KHARTOUM (Reuters) - Il Sudan ha tagliato oggi le relazioni diplomatiche col Ciad dopo l'attacco condotto a Khartoum dai ribelli del Darfur, che le autorità sudanesi ritengono essere sostenuti dal presidente del Ciad Idriss Deby.
I ribelli hanno combattuto contro le truppe sudanesi in un sobborgo di Khartoum ieri sera nel tentativo di prendere il potere ma le autorità dicono che l'attacco è fallito.
Le autorità sudanesi hanno imposto un coprifuoco, terminato poco prima di oggi mezzogiorno dopo che nelle zone interessate dall'attacco dei ribelli non si sono più verificati scontri a fuoco.

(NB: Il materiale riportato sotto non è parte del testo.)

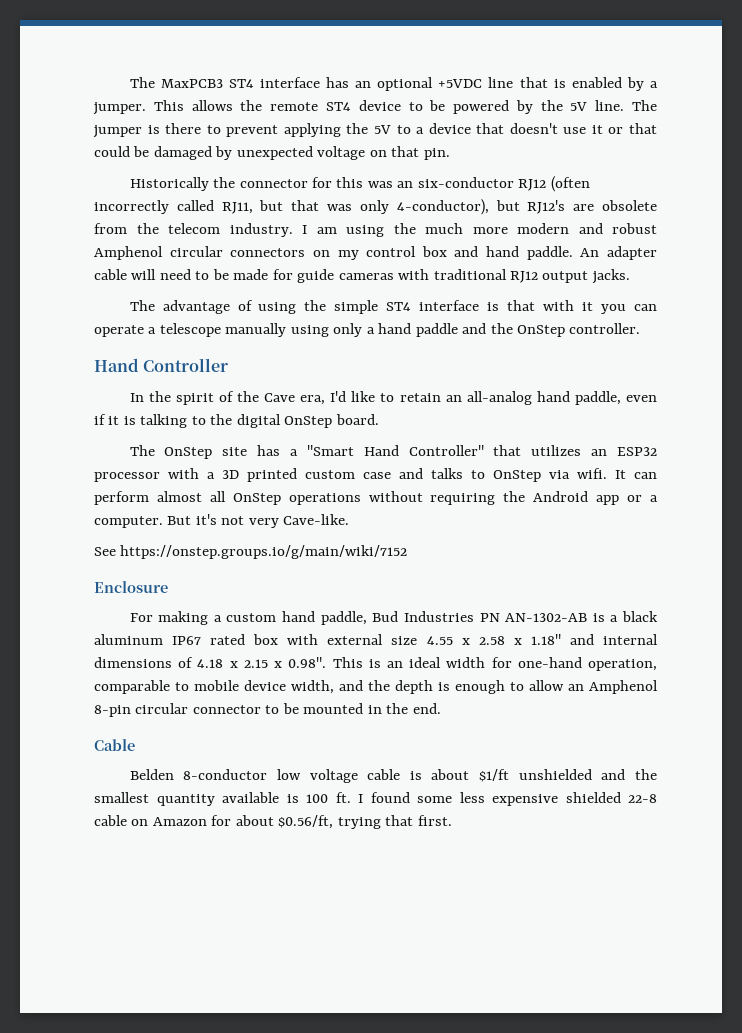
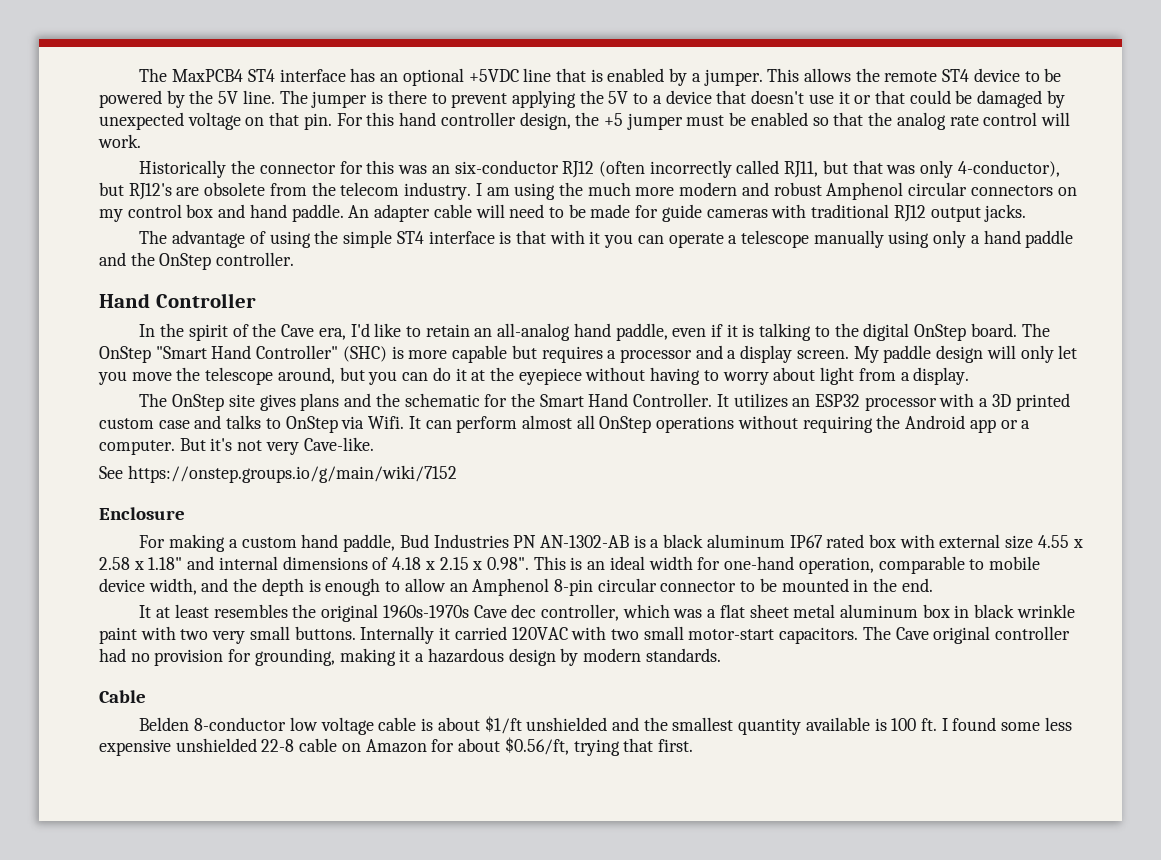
- The MaxPCB3 ST4 interface has an optional +5VDC line that is enabled by a jumper.
+ The MaxPCB4 ST4 interface has an optional +5VDC line that is enabled by a jumper.
+ For this hand controller design, the +5 jumper must be enabled so that the analog rate control will work.
- In the spirit of the Cave era, I'd like to retain an all-analog hand paddle, even if it is talking to the digital OnStep board.
- The OnStep site has a "Smart Hand Controller" that utilizes an ESP32 processor with a 3D printed custom case and talks to OnStep via wifi.
+ In the spirit of the Cave era, I'd like to retain an all-analog hand paddle, even if it is talking to the digital OnStep board. The OnStep "Smart Hand Controller" (SHC) is more capable but requires a processor and a display screen. My paddle design will only let you move the telescope around, but you can do it at the eyepiece without having to worry about light from a display.
+ The OnStep site gives plans and the schematic for the Smart Hand Controller. It utilizes an ESP32 processor with a 3D printed custom case and talks to OnStep via Wifi.
+ It at least resembles the original 1960s-1970s Cave dec controller, which was a flat sheet metal aluminum box in black wrinkle paint with two very small buttons. Internally it carried 120VAC with two small motor-start capacitors. The Cave original controller had no provision for grounding, making it a hazardous design by modern standards.
- I found some less expensive shielded 22-8 cable on Amazon for about $0.56/ft, trying that first.
+ I found some less expensive unshielded 22-8 cable on Amazon for about $0.56/ft, trying that first.

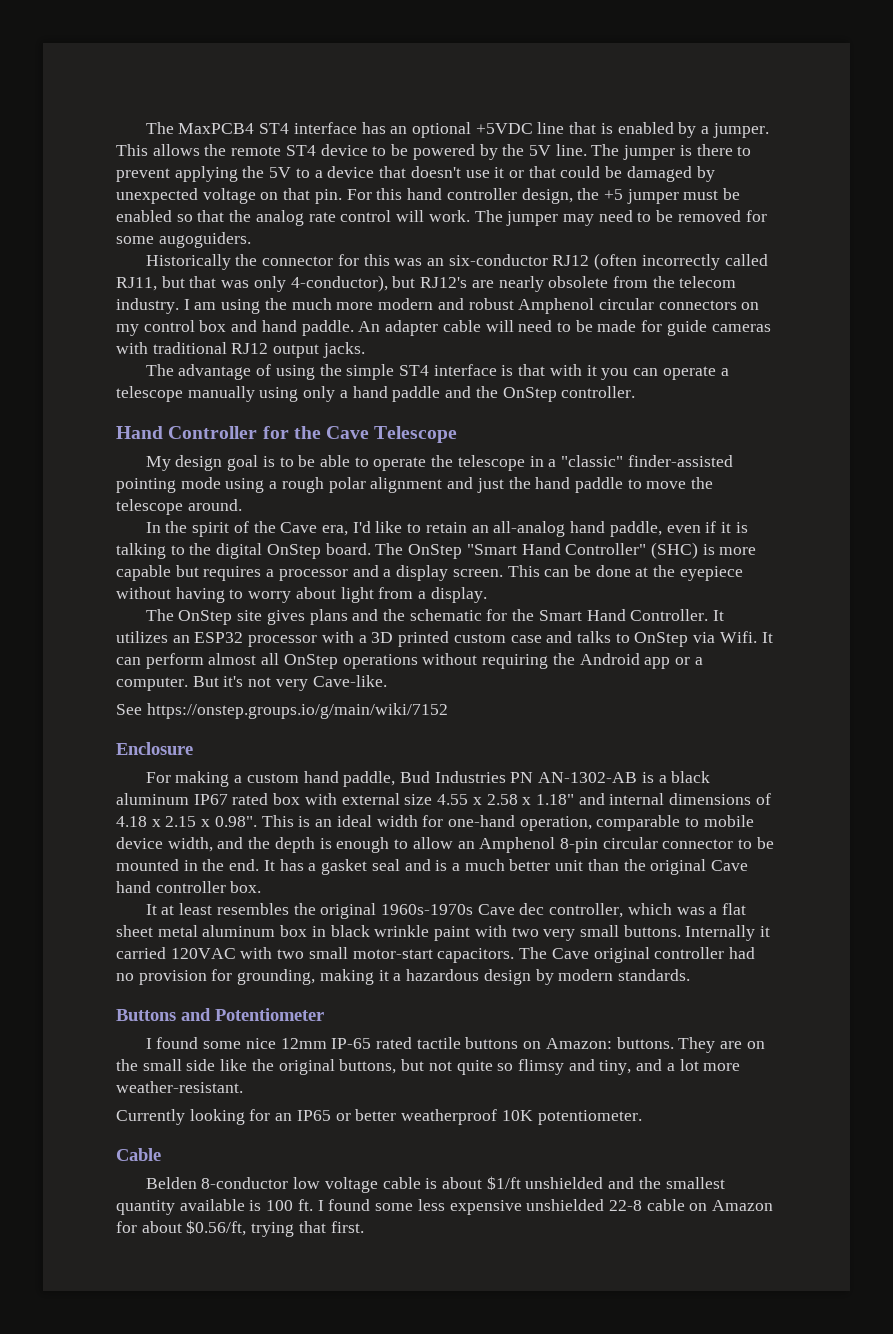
+ The jumper may need to be removed for some augoguiders.
- Historically the connector for this was an six-conductor RJ12 (often incorrectly called RJ11, but that was only 4-conductor), but RJ12's are obsolete from the telecom industry.
+ Historically the connector for this was an six-conductor RJ12 (often incorrectly called RJ11, but that was only 4-conductor), but RJ12's are nearly obsolete from the telecom industry.
- Hand Controller
+ Hand Controller for the Cave Telescope
+ My design goal is to be able to operate the telescope in a "classic" finder-assisted pointing mode using a rough polar alignment and just the hand paddle to move the telescope around.
- My paddle design will only let you move the telescope around, but you can do it at the eyepiece without having to worry about light from a display.
+ This can be done at the eyepiece without having to worry about light from a display.
+ It has a gasket seal and is a much better unit than the original Cave hand controller box.
+ Buttons and Potentiometer
+ I found some nice 12mm IP-65 rated tactile buttons on Amazon: buttons. They are on the small side like the original buttons, but not quite so flimsy and tiny, and a lot more weather-resistant.
+ Currently looking for an IP65 or better weatherproof 10K potentiometer.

"Queste forze sono sostanzialmente forze ciadiane sostenute e preparate dal Ciad e si sono mosse dal Ciad sotto la guida di Khalil Ibrahim", ha detto alla televisione di stato il presidente Omar Hassan al-Bashir.
Ibrahim è il capo del movimento dei ribelli del Darfur che ha attaccato il sobborgo di Khartoum di Omdurman dopo uno spostamento lampo dal confine col Ciad.
"Tagliamo ora le nostre relazioni diplomatiche con questo regime", ha detto Bashir, nelle dichiarazioni rilasciate dopo il suo pellegrinaggio in Arabia Saudita.
Si tratta della prima volta che i combattimenti hanno raggiunto la capitale dopo decenni di conflitti fra il governo centrale, tradizionalmente dominato dagli arabi, e i ribelli delle regioni periferiche.
Il Ciad ha accusato il Sudan di essere indirettamente responsabile per un attacco avvenuto a N'Djamena all'inizio dell'anno che aveva raggiunto il Palazzo Repubblicano di Deby, e gli analisti ritengono che l'offensiva contro Khartoum possa essere una rappresaglia per quell'episodio.